Nelder–Mead, BFGS and the intelligent grid search algorithms were each used separately to find the maximum-likelihood estimate of the product of _U_c and _s_, assuming fixed values of _h_

and _U_b that differed from their maximum-likelihood estimates to assess the sensitivity to the estimate of _U__c_ _s_ to variation in these parameter values. These methods again gave

results that differed from each other by less than one percent.

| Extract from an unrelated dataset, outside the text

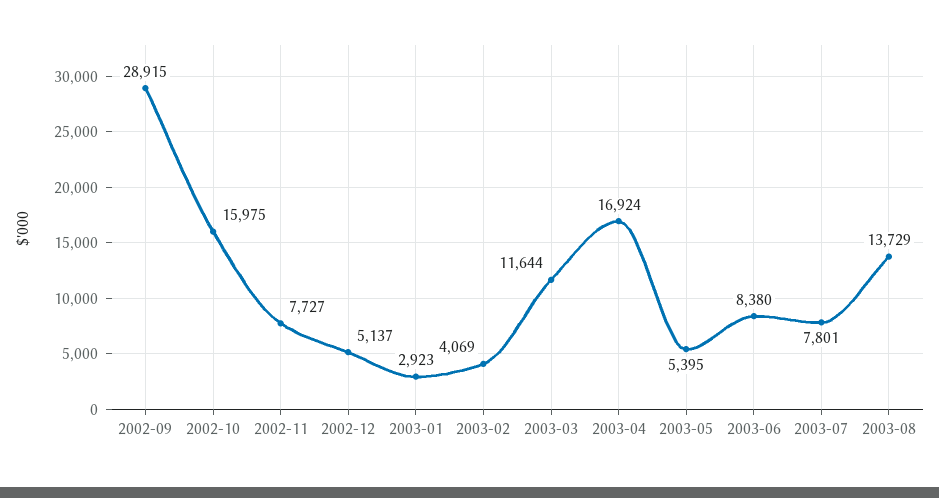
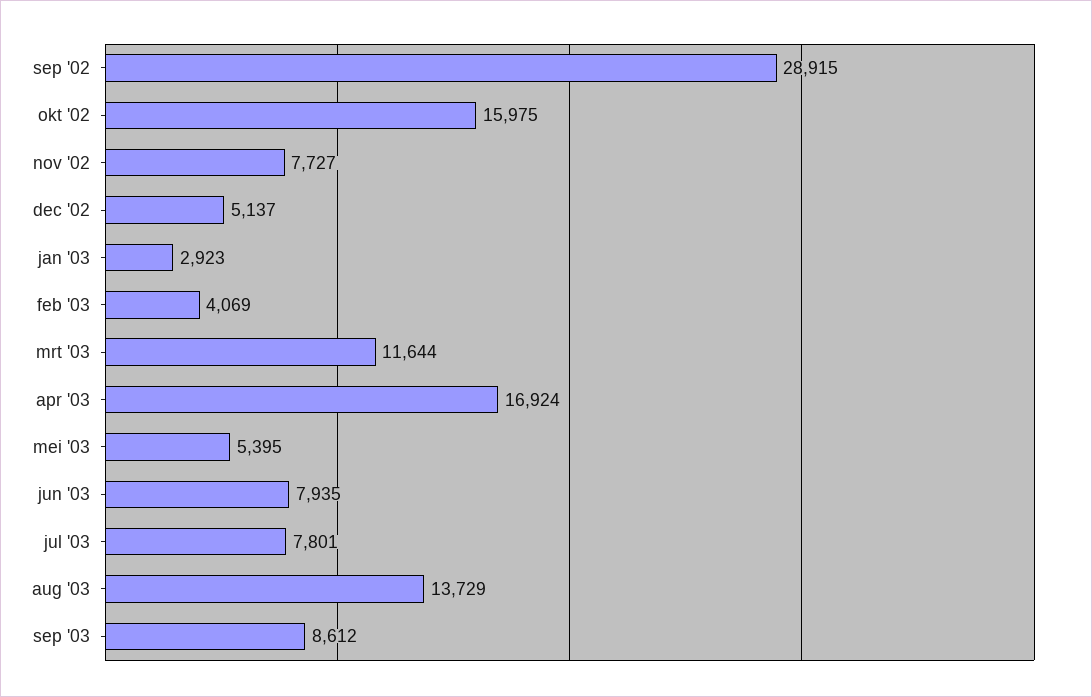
2003-06: 8380 -> 7935
sep '03: none -> 8612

All numerical optimization procedures were executed in R using the functions optim(), mle() and cleversearch() (Heim, 2007; R

Core Team, 2012). In theory, a more refined maximum-likelihood estimation procedure to estimate mutation parameters, one that entails a model with variable as opposed to constant mutation

effects, could be obtained by extending estimation along the lines described by Keightley (1994), in which mutational effects are assumed to be gamma distributed (with shape parameter-β,

scale parameter-α). But in view of the relatively modest-sized data set and the lower statistical power available for estimating additional parameters, we have opted not to do so here.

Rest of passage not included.